** Work instructions **
Below are some records. Print exactly the lines between the one holding "[393,400,695,415] [25,427,138,447] transient" and the one holding "[100,136,212,153] // Sublime", inclusive, and nothing else.

** Data for this task **
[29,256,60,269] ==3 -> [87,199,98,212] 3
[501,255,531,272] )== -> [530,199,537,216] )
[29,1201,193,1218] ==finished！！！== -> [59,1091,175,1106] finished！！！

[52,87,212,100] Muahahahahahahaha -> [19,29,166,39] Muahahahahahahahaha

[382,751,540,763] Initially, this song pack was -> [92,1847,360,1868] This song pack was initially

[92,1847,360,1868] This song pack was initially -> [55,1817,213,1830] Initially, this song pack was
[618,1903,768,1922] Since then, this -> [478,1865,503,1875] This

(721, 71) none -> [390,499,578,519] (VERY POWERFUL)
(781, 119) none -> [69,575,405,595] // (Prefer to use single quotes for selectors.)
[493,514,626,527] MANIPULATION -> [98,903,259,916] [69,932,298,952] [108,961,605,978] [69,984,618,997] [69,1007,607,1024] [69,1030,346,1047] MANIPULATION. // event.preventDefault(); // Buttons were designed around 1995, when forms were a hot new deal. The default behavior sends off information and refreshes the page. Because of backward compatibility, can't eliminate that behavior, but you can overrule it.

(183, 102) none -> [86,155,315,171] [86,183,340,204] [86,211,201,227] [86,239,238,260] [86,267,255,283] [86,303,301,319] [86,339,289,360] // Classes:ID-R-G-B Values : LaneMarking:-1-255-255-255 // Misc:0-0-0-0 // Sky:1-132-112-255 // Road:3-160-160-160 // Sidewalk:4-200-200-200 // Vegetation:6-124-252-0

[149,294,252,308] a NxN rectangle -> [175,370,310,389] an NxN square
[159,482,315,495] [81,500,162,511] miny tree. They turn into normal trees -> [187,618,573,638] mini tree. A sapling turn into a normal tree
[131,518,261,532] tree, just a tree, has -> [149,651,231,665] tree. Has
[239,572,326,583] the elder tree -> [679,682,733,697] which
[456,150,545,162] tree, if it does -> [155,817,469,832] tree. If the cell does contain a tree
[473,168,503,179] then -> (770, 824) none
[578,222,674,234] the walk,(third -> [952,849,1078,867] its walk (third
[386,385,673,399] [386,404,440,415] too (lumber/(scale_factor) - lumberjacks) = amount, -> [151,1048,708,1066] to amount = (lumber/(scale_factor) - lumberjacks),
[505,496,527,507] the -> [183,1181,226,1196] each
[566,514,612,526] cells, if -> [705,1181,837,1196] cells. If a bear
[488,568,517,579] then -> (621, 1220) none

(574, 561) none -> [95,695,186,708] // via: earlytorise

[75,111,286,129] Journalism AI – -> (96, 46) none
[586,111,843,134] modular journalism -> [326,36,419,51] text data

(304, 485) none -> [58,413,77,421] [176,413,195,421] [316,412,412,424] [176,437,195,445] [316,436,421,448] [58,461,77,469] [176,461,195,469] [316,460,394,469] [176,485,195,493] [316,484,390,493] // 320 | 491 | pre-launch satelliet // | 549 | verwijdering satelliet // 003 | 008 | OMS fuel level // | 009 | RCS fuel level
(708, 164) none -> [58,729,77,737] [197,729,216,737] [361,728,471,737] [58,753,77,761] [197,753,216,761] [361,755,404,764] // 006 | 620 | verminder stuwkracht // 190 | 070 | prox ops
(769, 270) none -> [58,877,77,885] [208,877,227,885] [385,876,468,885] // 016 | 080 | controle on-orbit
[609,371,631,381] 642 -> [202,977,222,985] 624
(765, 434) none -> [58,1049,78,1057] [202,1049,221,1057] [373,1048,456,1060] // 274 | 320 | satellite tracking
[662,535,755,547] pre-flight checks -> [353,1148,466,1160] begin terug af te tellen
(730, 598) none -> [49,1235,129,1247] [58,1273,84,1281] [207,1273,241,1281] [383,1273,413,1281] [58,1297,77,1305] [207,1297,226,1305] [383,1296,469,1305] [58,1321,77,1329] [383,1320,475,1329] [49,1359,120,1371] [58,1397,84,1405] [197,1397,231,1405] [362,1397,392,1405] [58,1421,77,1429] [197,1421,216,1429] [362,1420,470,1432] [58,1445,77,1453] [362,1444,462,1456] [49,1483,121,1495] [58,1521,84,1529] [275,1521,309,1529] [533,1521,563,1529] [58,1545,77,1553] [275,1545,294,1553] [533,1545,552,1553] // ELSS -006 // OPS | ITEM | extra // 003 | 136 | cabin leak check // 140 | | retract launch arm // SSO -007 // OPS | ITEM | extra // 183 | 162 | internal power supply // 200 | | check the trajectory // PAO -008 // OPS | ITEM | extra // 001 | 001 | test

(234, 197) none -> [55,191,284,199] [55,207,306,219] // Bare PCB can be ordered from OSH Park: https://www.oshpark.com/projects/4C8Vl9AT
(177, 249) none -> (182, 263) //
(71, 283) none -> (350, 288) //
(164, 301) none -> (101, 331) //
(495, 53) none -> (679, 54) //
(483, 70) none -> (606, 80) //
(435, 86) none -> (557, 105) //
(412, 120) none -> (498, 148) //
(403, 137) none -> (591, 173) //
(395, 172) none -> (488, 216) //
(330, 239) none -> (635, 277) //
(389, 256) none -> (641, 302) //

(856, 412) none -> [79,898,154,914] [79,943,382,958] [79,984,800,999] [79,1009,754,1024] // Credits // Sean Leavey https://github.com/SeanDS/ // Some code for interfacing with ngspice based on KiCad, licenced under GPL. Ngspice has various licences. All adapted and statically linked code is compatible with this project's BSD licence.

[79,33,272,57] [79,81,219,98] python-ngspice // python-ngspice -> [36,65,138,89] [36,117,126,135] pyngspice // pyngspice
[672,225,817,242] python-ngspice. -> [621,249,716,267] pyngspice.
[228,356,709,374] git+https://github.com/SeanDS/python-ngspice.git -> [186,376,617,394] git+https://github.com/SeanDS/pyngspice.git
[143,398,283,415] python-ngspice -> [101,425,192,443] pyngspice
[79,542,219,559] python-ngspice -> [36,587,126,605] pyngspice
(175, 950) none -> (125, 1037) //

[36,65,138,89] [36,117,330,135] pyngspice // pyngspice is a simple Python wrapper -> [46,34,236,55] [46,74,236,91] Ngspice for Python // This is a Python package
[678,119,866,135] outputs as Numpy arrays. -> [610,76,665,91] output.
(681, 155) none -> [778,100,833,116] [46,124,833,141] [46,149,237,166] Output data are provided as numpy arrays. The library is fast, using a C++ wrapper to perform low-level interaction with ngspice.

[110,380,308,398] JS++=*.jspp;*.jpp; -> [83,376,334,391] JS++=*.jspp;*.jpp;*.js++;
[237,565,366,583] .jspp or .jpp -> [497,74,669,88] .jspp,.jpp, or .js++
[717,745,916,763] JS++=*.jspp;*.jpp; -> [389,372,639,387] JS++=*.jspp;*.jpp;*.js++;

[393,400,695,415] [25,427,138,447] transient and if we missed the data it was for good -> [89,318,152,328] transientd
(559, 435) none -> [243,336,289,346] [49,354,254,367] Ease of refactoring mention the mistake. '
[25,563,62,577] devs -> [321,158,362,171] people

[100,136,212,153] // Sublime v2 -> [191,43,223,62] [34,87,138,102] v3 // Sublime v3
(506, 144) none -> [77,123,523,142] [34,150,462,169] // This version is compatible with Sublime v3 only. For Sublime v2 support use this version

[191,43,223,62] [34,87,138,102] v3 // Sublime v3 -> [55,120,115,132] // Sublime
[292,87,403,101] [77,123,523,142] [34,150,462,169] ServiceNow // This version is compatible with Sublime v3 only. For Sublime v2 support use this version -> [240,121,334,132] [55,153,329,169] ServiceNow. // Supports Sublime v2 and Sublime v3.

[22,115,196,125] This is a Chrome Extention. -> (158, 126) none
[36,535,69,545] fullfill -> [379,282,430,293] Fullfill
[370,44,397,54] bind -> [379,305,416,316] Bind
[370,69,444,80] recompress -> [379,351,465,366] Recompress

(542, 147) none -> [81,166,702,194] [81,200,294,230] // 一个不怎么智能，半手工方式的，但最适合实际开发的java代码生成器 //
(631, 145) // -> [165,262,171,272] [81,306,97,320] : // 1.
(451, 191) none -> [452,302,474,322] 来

** Completed exercise **
[393,400,695,415] [25,427,138,447] transient and if we missed the data it was for good -> [89,318,152,328] transientd
(559, 435) none -> [243,336,289,346] [49,354,254,367] Ease of refactoring mention the mistake. '
[25,563,62,577] devs -> [321,158,362,171] people

[100,136,212,153] // Sublime v2 -> [191,43,223,62] [34,87,138,102] v3 // Sublime v3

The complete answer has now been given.